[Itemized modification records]
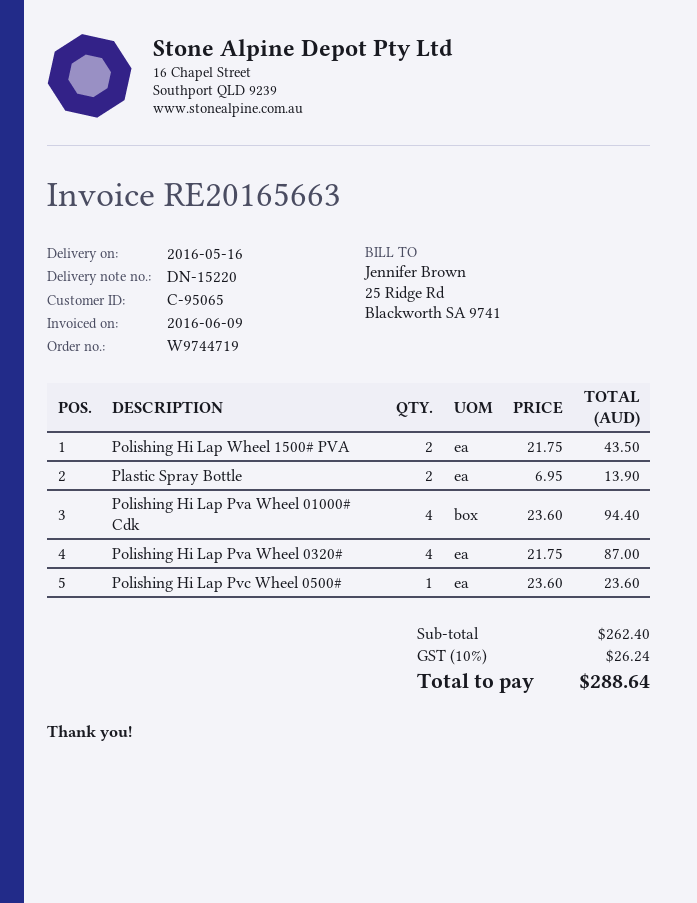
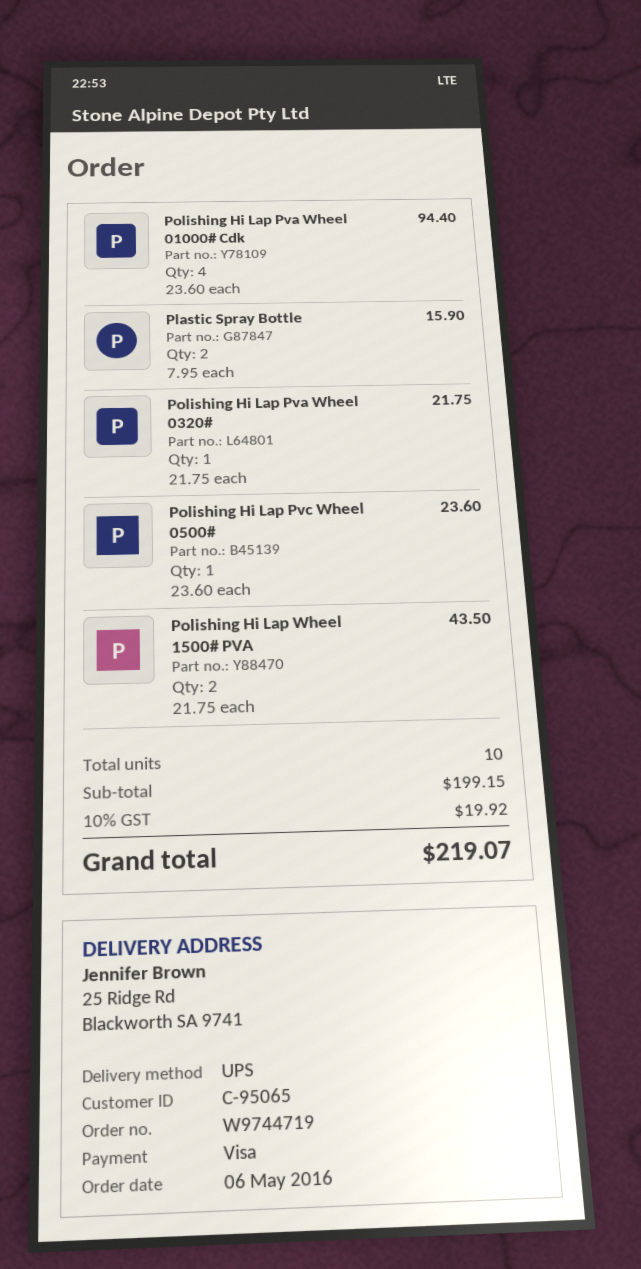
Plastic Spray Bottle: 2 x 6.95 = 13.90 -> 2 x 7.95 = 15.90
Polishing Hi Lap Pva Wheel 0320#: 4 x 21.75 = 87.00 -> 1 x 21.75 = 21.75
subtotal: 262.40 -> 199.15
tax: 10% = 26.24 -> 10% = 19.92
total: 288.64 -> 219.07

WHAT YOU NEED TO DO >> Transcribe all the entries precisely. Do not include any picture.

EXERCISE OUTPUT >>
Plastic Spray Bottle: 2 x 6.95 = 13.90 -> 2 x 7.95 = 15.90
Polishing Hi Lap Pva Wheel 0320#: 4 x 21.75 = 87.00 -> 1 x 21.75 = 21.75
subtotal: 262.40 -> 199.15
tax: 10% = 26.24 -> 10% = 19.92
total: 288.64 -> 219.07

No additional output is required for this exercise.